続・超異常事態 宛名職人がない!!!

前述のとおり、宛名職人v15プロジェクトはUniversal Binary化と新OS「Leopard」への対応、そのための開発環境の移行(Xcode)など技術的課題が重荷となったためか、予定どおりに開発が進まず、当初の発売予定である11月末から12月中旬へと変更。さらに、12月28日へとパッケージ版およびダウンロード版の発売日が変更されるに及び、年内の発売が絶望視されていた。

その後、実家の父親からヘルプコールがかかって、結局年賀状の印刷を手伝うことになった。だが、父親のプリンタPM-A820にはMac OS 9版のドライバは存在せず、父親が持っているClassic版のアプリケーションからの印刷はできなかった。

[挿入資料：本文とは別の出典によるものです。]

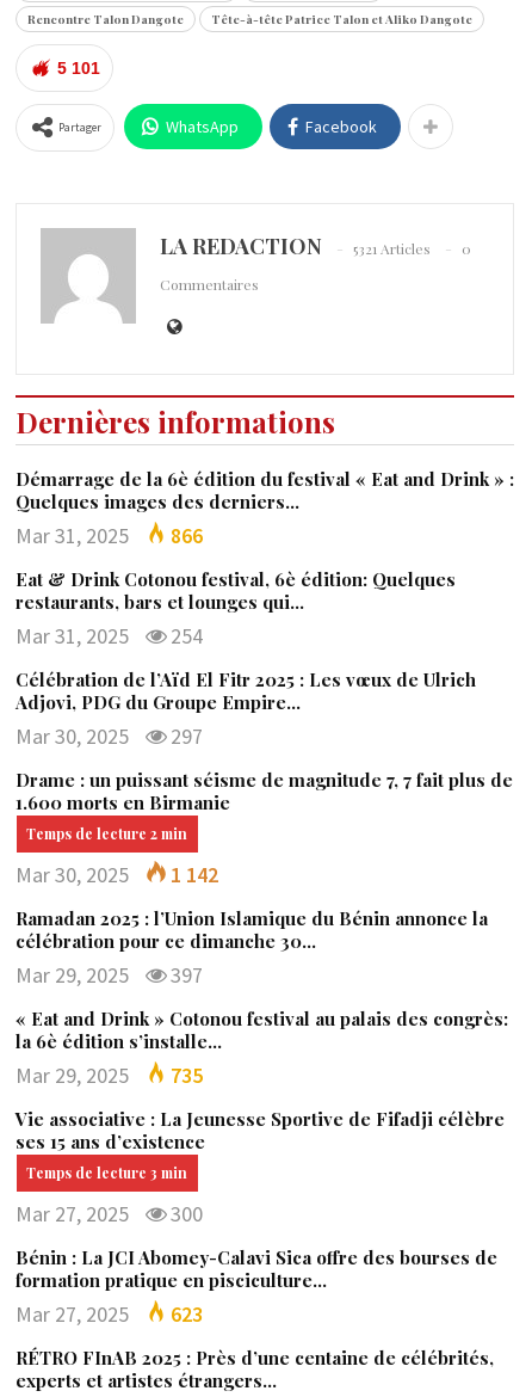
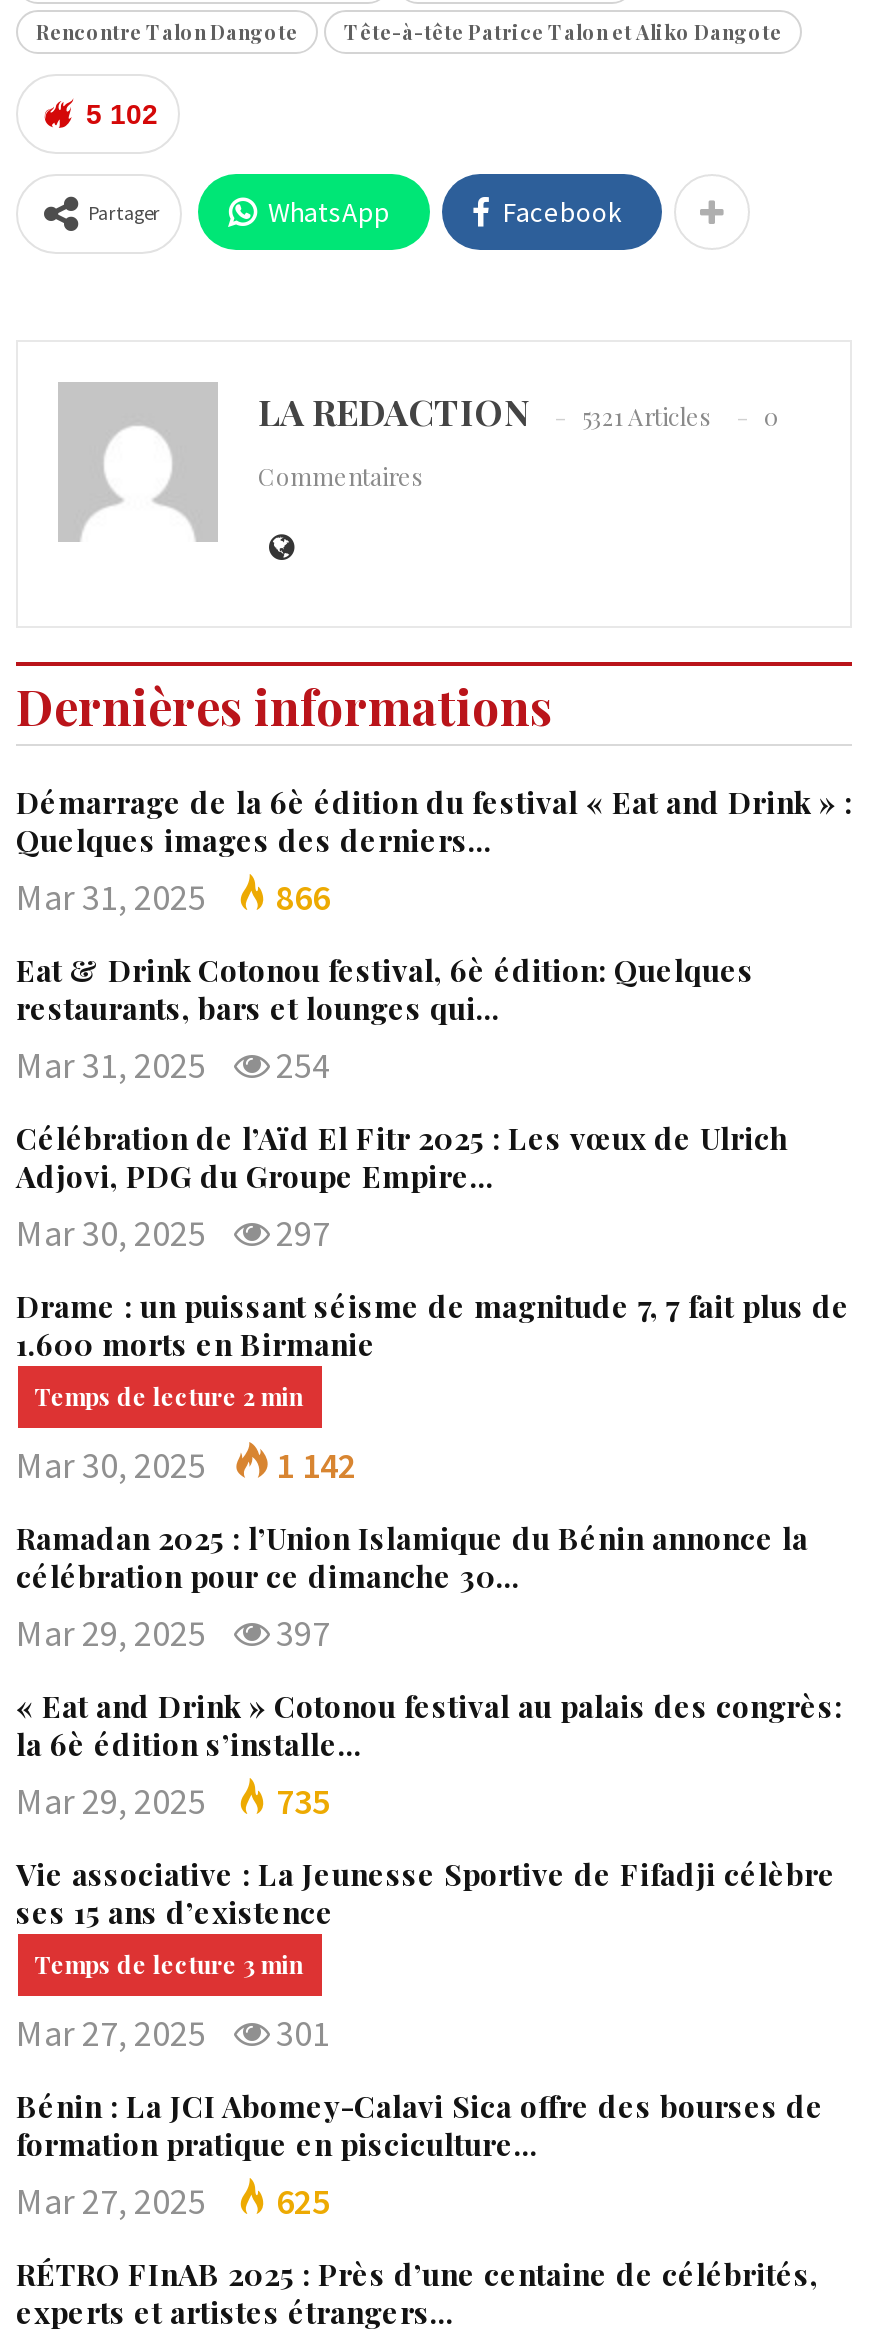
[57,58,100,77] 5 101 -> [86,97,158,129] 5 102
[16,1200,203,1227] Mar 27, 2025 300 -> [16,2009,330,2055] Mar 27, 2025 301
[16,1300,203,1327] Mar 27, 2025 623 -> [16,2177,330,2223] Mar 27, 2025 625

そこに選択肢はただ1つ。昨年のバージョンの宛名職人v14に今年の素材集をセットにしたパッケージを購入することだ。

そこで、池袋のLabiヤマダ電機に行き、ソフトウェア売り場で衝撃の事実を知ることになる。

  宛名職人v14ねずみ、生産中止

……なんですかそれは?(ーー;; もう、売り場の人も「どうしようもない」と投げやり状態。売りたくても売れない「どうしようもない」と、アジェンダのやり方が「どうしようもない」のダブルミーニングで「どうしようもない」という、あまりといえばあまりの美しい状況に、売り場の人と一緒に大笑いしてしまった(^ー^;;

もはや、この「どうしようもない」状態の連鎖に歯止めがかからない。私の個人的な推測ベースではあるが、宛名職人v14ねずみというのは昨年の売れ残りのパッケージに素材集をただ付けただけのものだったのだろう。いまさら増産が効くわけでもなく……また、売れ行き絶好調のLeopardに対応できているわけでもなく、売ればうるほど何かまずい状況が出来上がりつつあったのかもしれない(なんでLeopardでちゃんと動かないのか、といった苦情に近い問い合わせがユーザーサポートに殺到するとか)。

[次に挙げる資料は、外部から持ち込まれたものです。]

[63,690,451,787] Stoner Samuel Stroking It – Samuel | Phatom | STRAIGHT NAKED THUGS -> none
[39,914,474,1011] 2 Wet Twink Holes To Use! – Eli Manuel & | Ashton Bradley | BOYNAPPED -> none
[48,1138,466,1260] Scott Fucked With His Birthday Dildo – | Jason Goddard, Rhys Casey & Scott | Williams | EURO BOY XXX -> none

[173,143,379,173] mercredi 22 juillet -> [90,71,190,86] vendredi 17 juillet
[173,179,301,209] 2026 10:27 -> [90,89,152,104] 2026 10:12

実家の父親にどーー説明するのよ、ということはこのさい後で考えるとして……この素晴らしいびゅーてほーな状況……Carbonベースで開発を行ってきたために、Mac OS Xのバージョンアップを乗り切る技術を持たなかったソフトウェア会社の「脱落」「崩壊」という歴史的状況を目の当たりにするのかもしれない。

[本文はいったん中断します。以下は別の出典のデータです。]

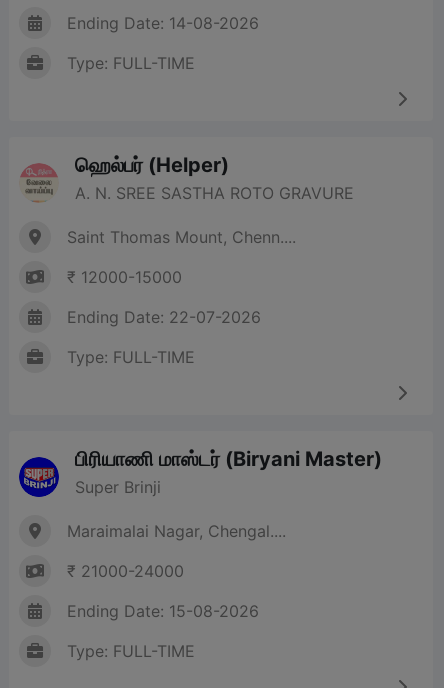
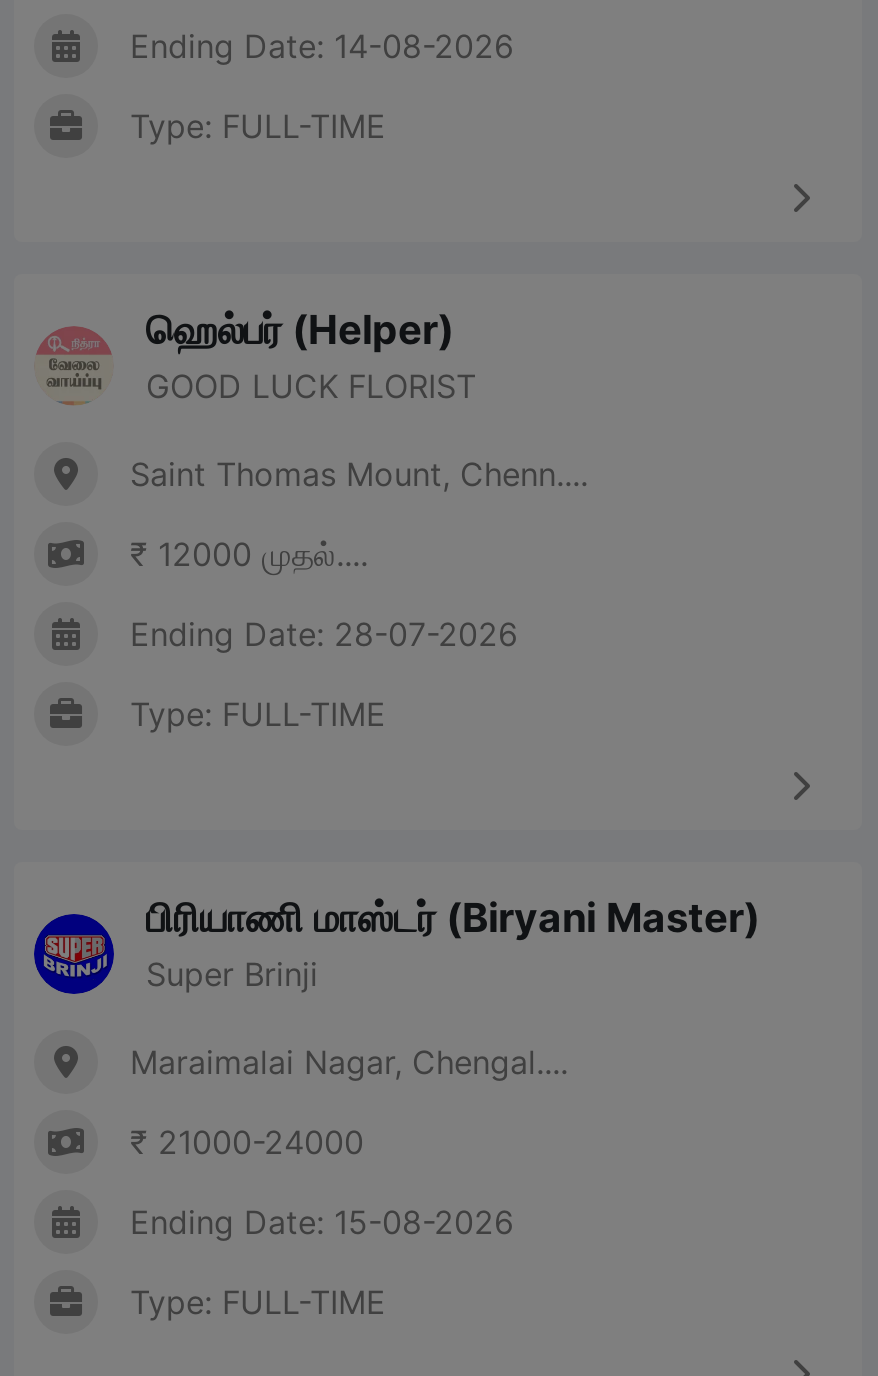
[75,183,354,203] A. N. SREE SASTHA ROTO GRAVURE -> [146,367,476,407] GOOD LUCK FLORIST
[67,267,182,287] ₹ 12000-15000 -> [130,535,368,575] ₹ 12000 முதல்....
[67,307,261,327] Ending Date: 22-07-2026 -> [130,615,518,655] Ending Date: 28-07-2026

そもそも、年賀状ソフトなどというものは……ソフトウェア開発よりも素材集を揃えたり、新しいプリンタの動作検証。さらにユーザーサポートといったものが主体であるはずで、ソフトウェア開発にかけるウエイトは相対的には大きなものでなかったのだろう。

また、年賀状自体を年末に出そうという動きも社会的に減少しつつあり、利益を出すことが難しくなってきたジャンルのソフトウェアなのかもしれない。

これは……小回りの効く小規模デベロッパーにはチャンスなのではなかろうか? ある程度の規模の会社を回すには足りないが、少数精鋭のソフトウェア開発チームであれば十分にまかなえる規模の市場がぽっかり空いているともいえる。そこに、素材系に強い会社がタッグを組んだらどうなるだろう?